ACADEMIA

Grid supercomputing and EMI empower a step forward in fundamental knowledge

The Large Hadron Collider (LHC) experiments presented results on the search for the Higgs boson – the particle that theorists including Peter Higgs proposed in 1964.
To investigate the fundamental constituents of matter and recreate the conditions of density and energy of the early universe, physicists need cutting-edge tools: particle accelerators, detectors and a powerful supercomputing system. “It was a global effort and it is a global success,” said CERN Director General Rolf Heuer. “The results today are only possible because of the extraordinary performance of the accelerators, including the infrastructure, the experiments, and the Grid computing.”
Many of the tools used by the Grid supercomputing infrastructure were developed in Europe by the European Middleware Initiative (EMI). They allow uniform access to an enormous amount of distributed computing resources and archives, and are able to support powerful, complicated and time-consuming analysis on the just-collected collision data. In order to do that, data is very rapidly distributed from CERN to more than 300 centres worldwide thanks to the Worldwide LHC Computing Grid (WLCG) and other participating infrastructures like the Open Science Grid (OSG) in the United States.
Grid supercomputing has enabled the establishment of the new type of Distributed High Throughput Computing (DHTC) infrastructure, which allows the LHC experiments to get the results in a previously unthinkable time. Up to 30 petabytes of data, comparable to a stack of DVDs 20 times taller than the Eiffel Tower, are dealt with each year by WLCG. EMI provides the middleware used by WLCG. This set of software tools glues thousands of connected computing and storage resources in Europe into the general DHTC infrastructure called European Grid Infrastructure (EGI). “EMI is a crucial element of Grid computing that was designed with the main focus of solving the large challenges of the LHC experiments, but having in mind the needs of Life Sciences and many other scientific communities that make intensive use of distributed computational and storage resources” says Mirco Mazzucato, the Representative of the Italian Grid Initiative (IGI) in EGI and Member of the EMI Executive Coordination Board. “It includes all the services necessary to establish trust relationships and the general data and computing workload management tools, together with the distributed monitoring and accounting systems, that are necessary to allow scientists to work at the same time in an easy and transparent way on hundreds of these centres located in many different countries. Without all this, such an important result could not have been achieved in such a short time.”

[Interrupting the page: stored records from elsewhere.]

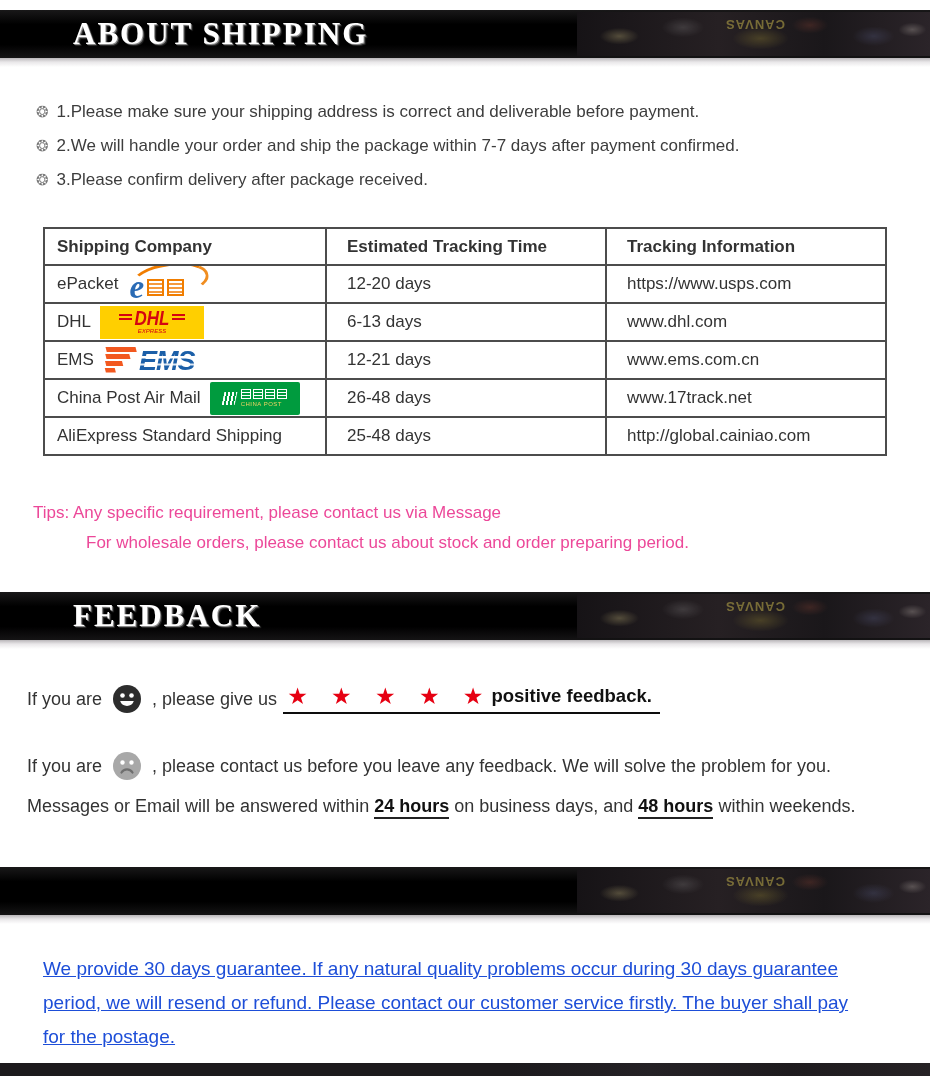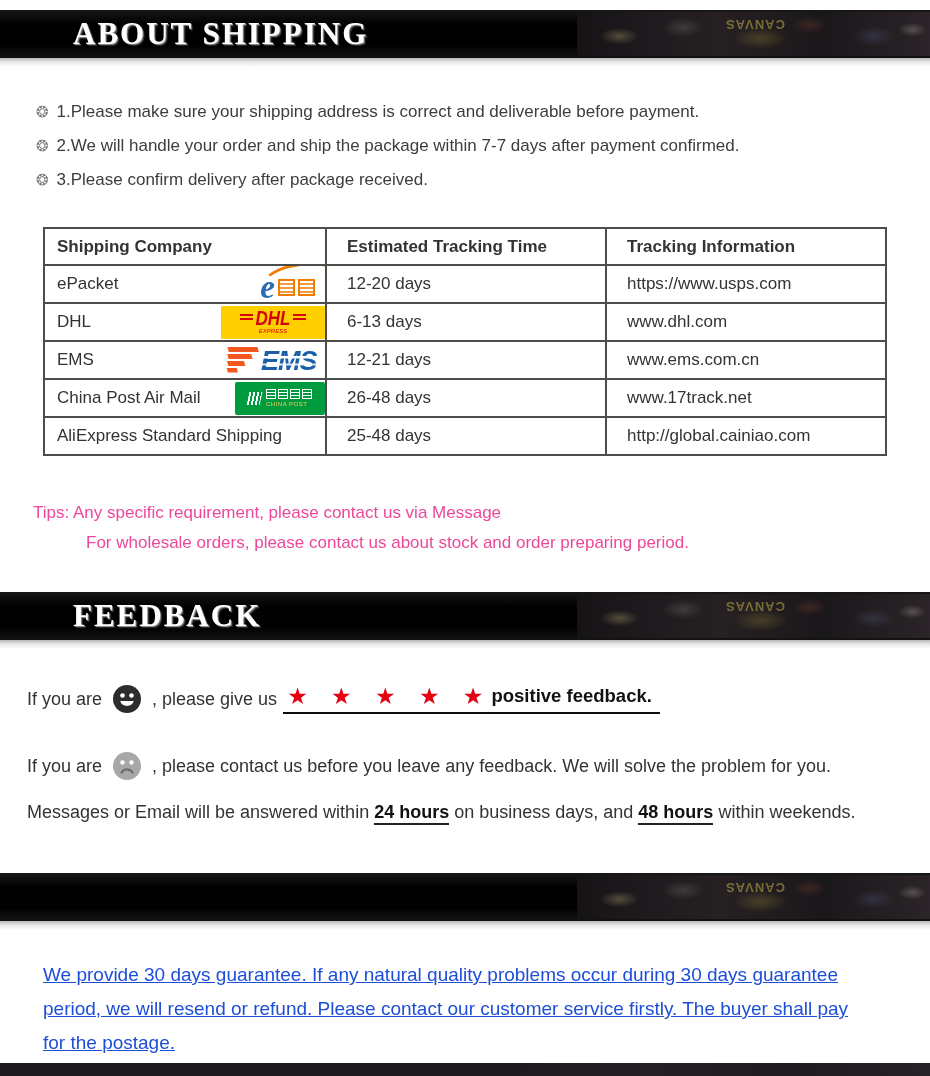--- a/index.html
+++ b/index.html
@@ -35,7 +35,7 @@
   table.ship td { height:38px; padding-left:12px; }
   col.c1 { width:282px; } col.c2 { width:280px; } col.c3 { width:280px; }
   table.ship th.t2, table.ship td.t2, table.ship th.t3, table.ship td.t3 { padding-left:20px; }
-  .company-cell { display:flex; align-items:center; gap:9px;justify-content:space-between; }
+  .company-cell { display:flex; align-items:center; gap:9px; }
 
   
   .epacket-logo { position:relative; display:inline-flex; align-items:flex-end; height:32px; padding:2px 10px 0 2px; }

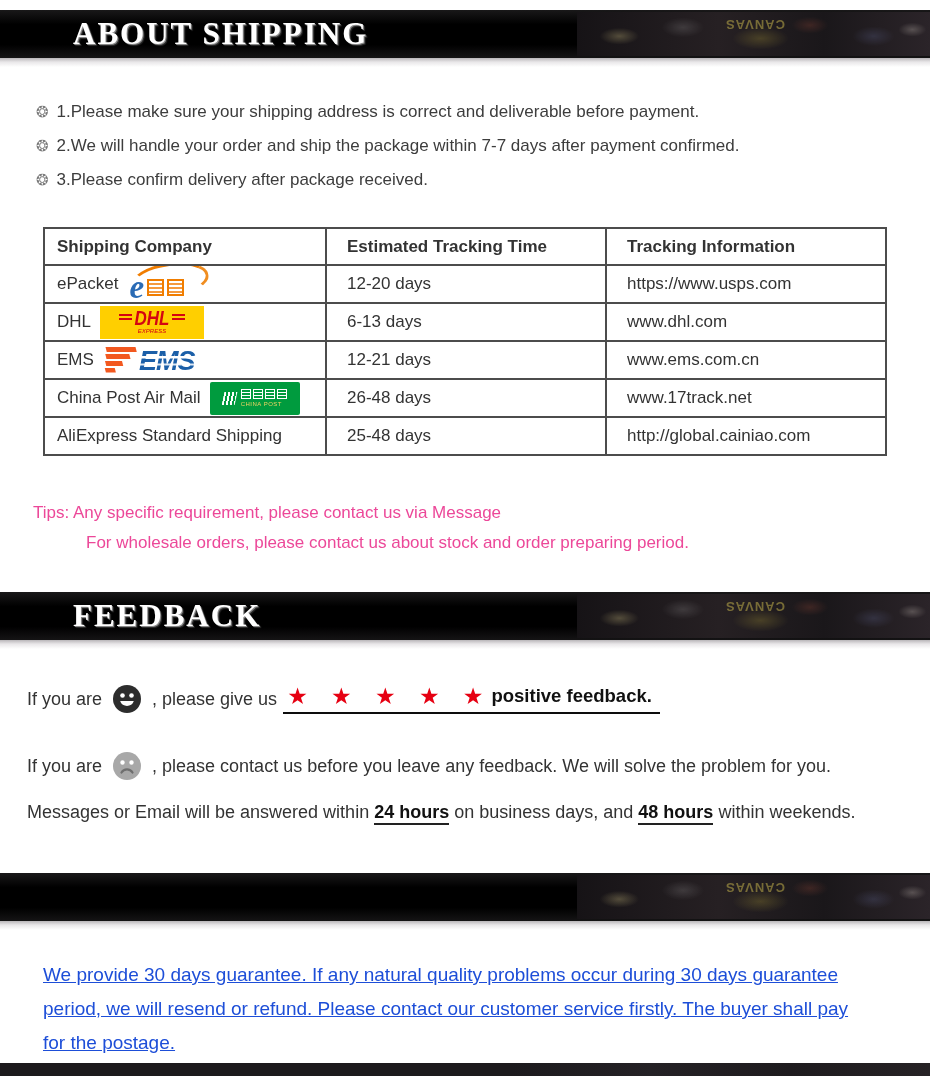--- a/index.html
+++ b/index.html
@@ -70,7 +70,7 @@
   .fb-positive { font-weight:bold; font-size:18.5px; color:#111; }
   .fb-block2 { margin:28px 0 0 27px; font-size:18px; color:#333; }
   .fb-sadline { display:flex; align-items:center; height:38px; }
-  .fb-replyline { margin-top:12px; line-height:30px; }
+  .fb-replyline { margin-top:6px; line-height:30px; }
   .hours { font-weight:bold; color:#111; border-bottom:2px solid #222; padding-bottom:1px; }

“The EMI collaboration members are proud to see that all the Grid software components they had developed in the previous years, with the support of the European Commission and many European research institutions, were successfully sustaining the load of thousands of researchers working day and night to include in their results the last collected data, to obtain sufficient statistics (trillions of high energy proton-proton collisions in 2011 and 2012) to be able to present the discovery of this new particle, consistent with the long sought Higgs boson,” confirms Alberto Di Meglio, the EMI Project Director in the CERN/IT Department.
In parallel with the LHC experiments, the EMI project supports a number of other initiatives, including the analysis of increasingly large genome samples, the search for new features of the Universe through large telescope arrays’ data, satellite scans, earth biodiversity data, and the exploration of the sea with large submarine detectors.
“Grid computing will continue to provide effective solutions for the creation of distributed computing infrastructures wherever huge computational and storage requirements arise,” concludes Mirco Mazzucato.